また病変部の石灰化が強く、風船での拡張には固すぎる場合、ロータブレーターと呼ばれるダイヤモンドチップをまぶしたドリル状の先端チップを高速回転させ石灰化を削り取る治療法もある。特にアテレクトミー術と呼ばれるこの治療法は、小倉記念病院院長・延吉正清が先駆者として日本中に広め、現在は千葉西総合病院院長・心臓病センター長の三角和雄氏と共に指導医として知られている。

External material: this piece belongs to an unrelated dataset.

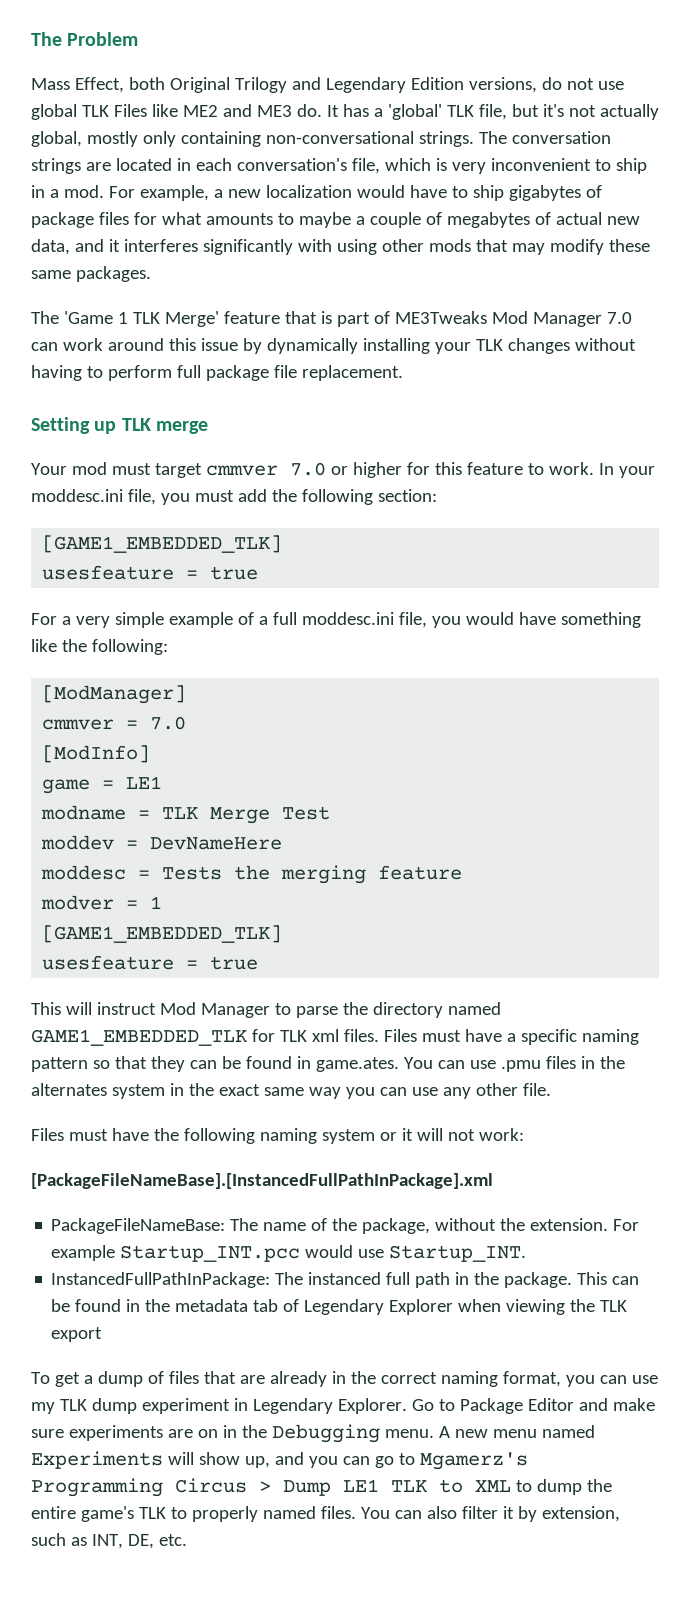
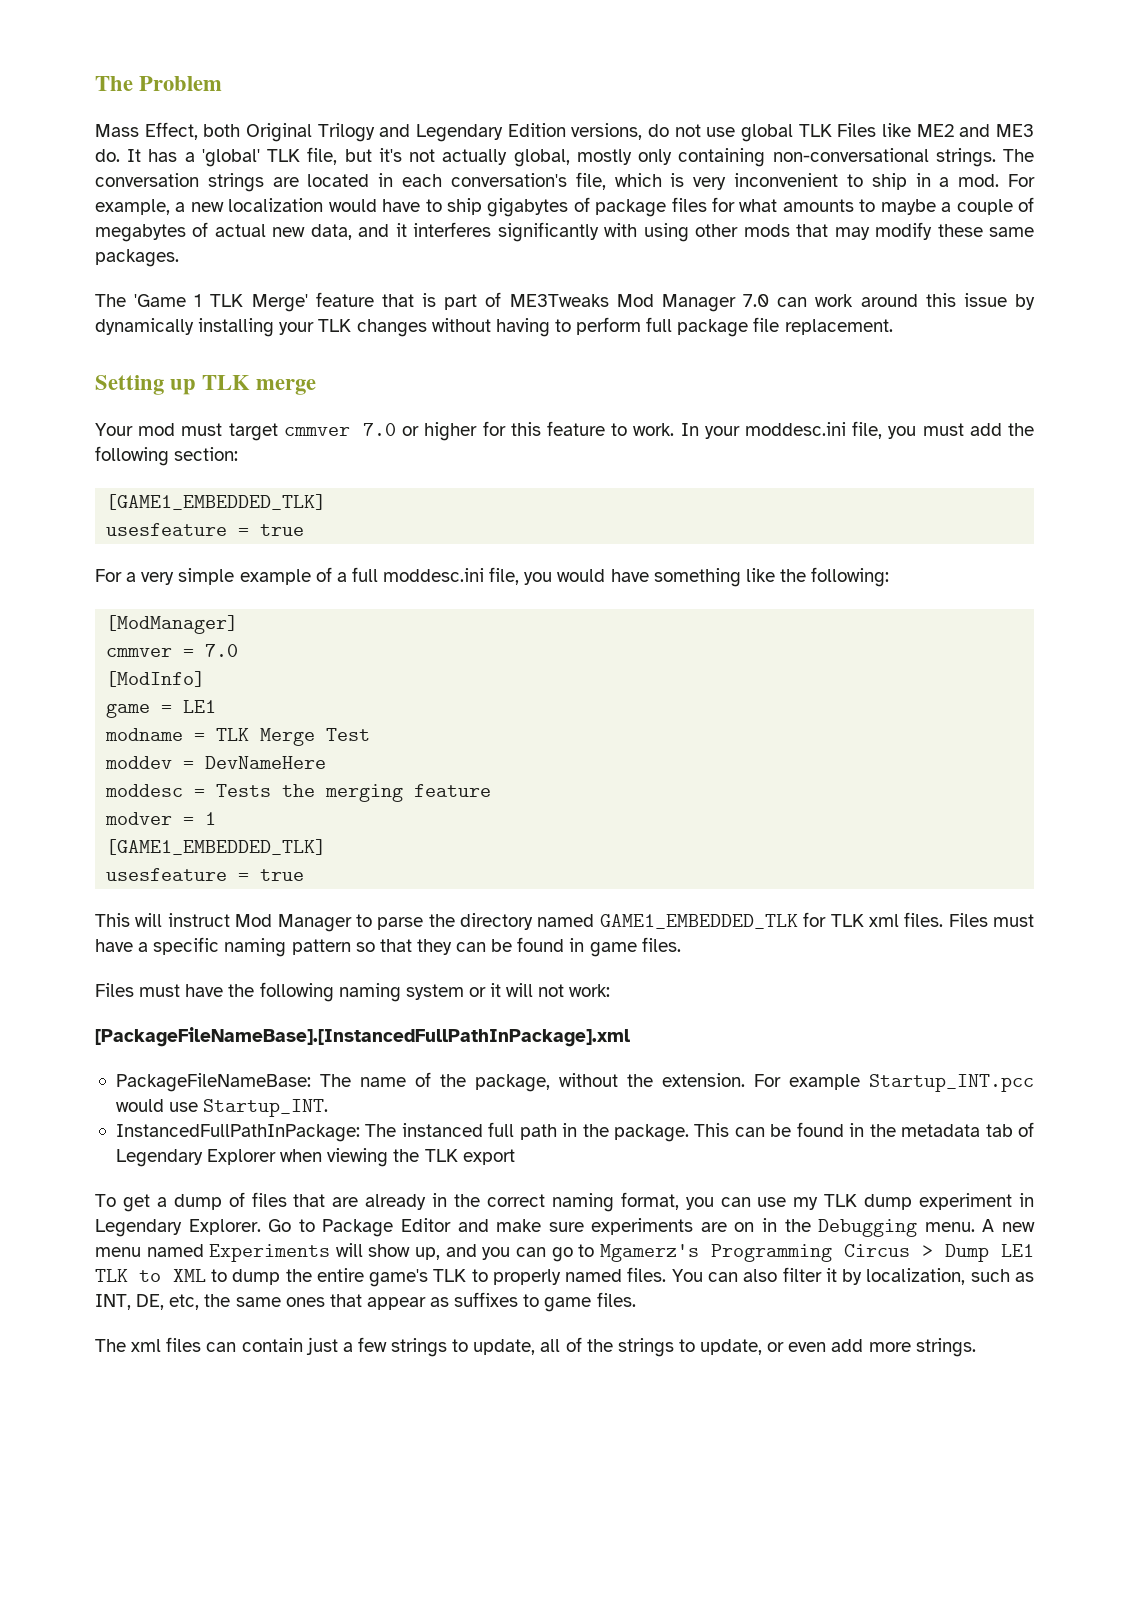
[315,1056,625,1072] [31,1083,551,1099] game.ates. You can use .pmu files in the alternates system in the exact same way you can use any other file. -> [589,937,681,957] game files.
[541,1506,620,1522] extension, -> [866,1268,966,1285] localization,
[158,1534,187,1546] etc. -> [169,1292,636,1312] [95,1337,976,1357] etc, the same ones that appear as suffixes to game files. // The xml files can contain just a few strings to update, all of the strings to update, or even add more strings.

このように、カテーテルを用いて冠動脈疾患の治療を行うことを総称して、経皮的冠動脈インターベンション (Percutaneous Coronary Intervention) と呼ぶ。

欠点 治療した病変部が再び狭窄してしまうことが難点で、再狭窄率は30%ともいわれたが、上述のステント留置法 (STENT) 、さらには薬剤溶出性ステント (drug-eluting stent, DES) の実用化により再狭窄を格段に減少させることができるようになった。

適応できる病変部位に制限があったが、技術の進歩により適応は広がりつつある。

薬剤溶出性ステント (drug-eluting stent, DES)の登場により再狭窄率は減少したものの、病変部位の形態によっては依然治療困難な症例もあり、このような症例に対するカテーテル治療の成功率、長期成績は術者に依存する割合が大きい。

また、アテレクトミー術に関しては、高速回転するドリルで血管の内部を削る為、冠穿孔などのリスクも高い。無論、術者の技術力に依るところが大きく、前述の延吉正清など、豊富な経験と知識を備える術者ほどリスクが低くなる。 またロシアの医療機関・メディチーナなど、技術不足によりアテレクトミー術を行わない医療施設も現に存在する。